了解密码学算法基础,进行Hash碰撞攻击实验。
Introduction
In Section 1 of this lab, you will break two classical ciphers: the
substitution cipher and the Vigenere cipher.
In the rest of the lab, you will investigate vulnerabilities in widely used
cryptographic hash functions, including length-extension attacks and collision
vulnerabilities. In Section 2, we will guide you through attacking the
authentication capability of an imaginary server API. The attack will exploit
the length-extension vulnerability of hash functions in the MD5 and SHA
family. In Section 3, you will use a cutting-edge tool to generate different
messages with the same MD5 hash value (collisions). You will then investigate
how that capability can be exploited to conceal malicious behavior in
software.
Objectives:
- Understand some of the vulnerabilities of classical cryptography.
- Understand how to apply basic cryptographic integrity primitives.
- Investigate how cryptographic failures can compromise the security of applications.
- Appreciate why you should use HMAC-SHA256 as a substitute for common hash functions.
Classical Cryptanalysis
Breaking the Substitution Cipher
The following text was encrypted with a substitution cipher. (Spaces and
punctuation marks were preserved from the plaintext.)
THVVWCZTQ!
CZ WECQ YIAQQ, LFN JCII IVAHZ WEV DCPPVHVZYV MVWJVVZ VZYHLOWCFZ AZD ANWEVZWCYAWCFZ.
WECQ RVQQATV CQ VZYHLOWVD JCWE A BVHL CZQVYNHV VZYHLOWCFZ QYEVRV. CDVAIIL, AZ
VZYHLOWCFZ QYEVRV QEFNID AIIFJ FZIL ANWEFHCGVD OAHWCVQ, JEF XZFJ WEV XVL, WF HVAD
WEV RVQQATV. EFJVBVH, LFN SNQW HVAD WEV RVQQATV JCWEFNW XZFJCZT WEV XVL. EVZYV,
WEV VZYHLOWCFZ QYEVRV CQ CZQVYNHV.
Find the plaintext. Feel free to do this by hand, or with a computer program.
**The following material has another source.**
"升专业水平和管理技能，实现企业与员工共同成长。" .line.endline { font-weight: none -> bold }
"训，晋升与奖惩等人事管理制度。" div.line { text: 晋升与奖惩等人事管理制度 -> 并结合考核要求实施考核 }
You can find tables of English letter frequencies on the web.
Breaking the Vigenere Cipher
The one-time pad is a long sequence of random letters. These letters are
combined with the plaintext message to produce the ciphertext. To decipher the
message, a person must have a copy of the one-time pad to reverse the process.
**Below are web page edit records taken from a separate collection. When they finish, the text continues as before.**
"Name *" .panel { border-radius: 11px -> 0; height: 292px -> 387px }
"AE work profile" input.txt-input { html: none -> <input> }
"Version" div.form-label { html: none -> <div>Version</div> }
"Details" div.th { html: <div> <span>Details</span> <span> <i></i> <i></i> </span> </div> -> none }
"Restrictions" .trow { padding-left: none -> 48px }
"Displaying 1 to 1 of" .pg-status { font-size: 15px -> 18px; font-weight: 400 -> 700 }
A one-time pad should be used only once (hence the name) and then destroyed.
This is the first and only encryption algorithm that has been proven to be
unbreakable.
To encipher a message, you take the first letter in the plaintext message and
“add” it to the letter from the one-time pad. To decipher a message, you take
the ciphertext and “subtract” the letter from the one-time pad. By “adding”,
we mean the following:
Let A be the 0th letter in the alphabet. … Let Z be the 25th letter in the
alphabet. To “add” letter S (the 18th letter) and C (the 2nd letter), take:
18 + 2 mod 26 = 20
which gives us U (the 20th letter). To “subtract” letter U (the 20th letter)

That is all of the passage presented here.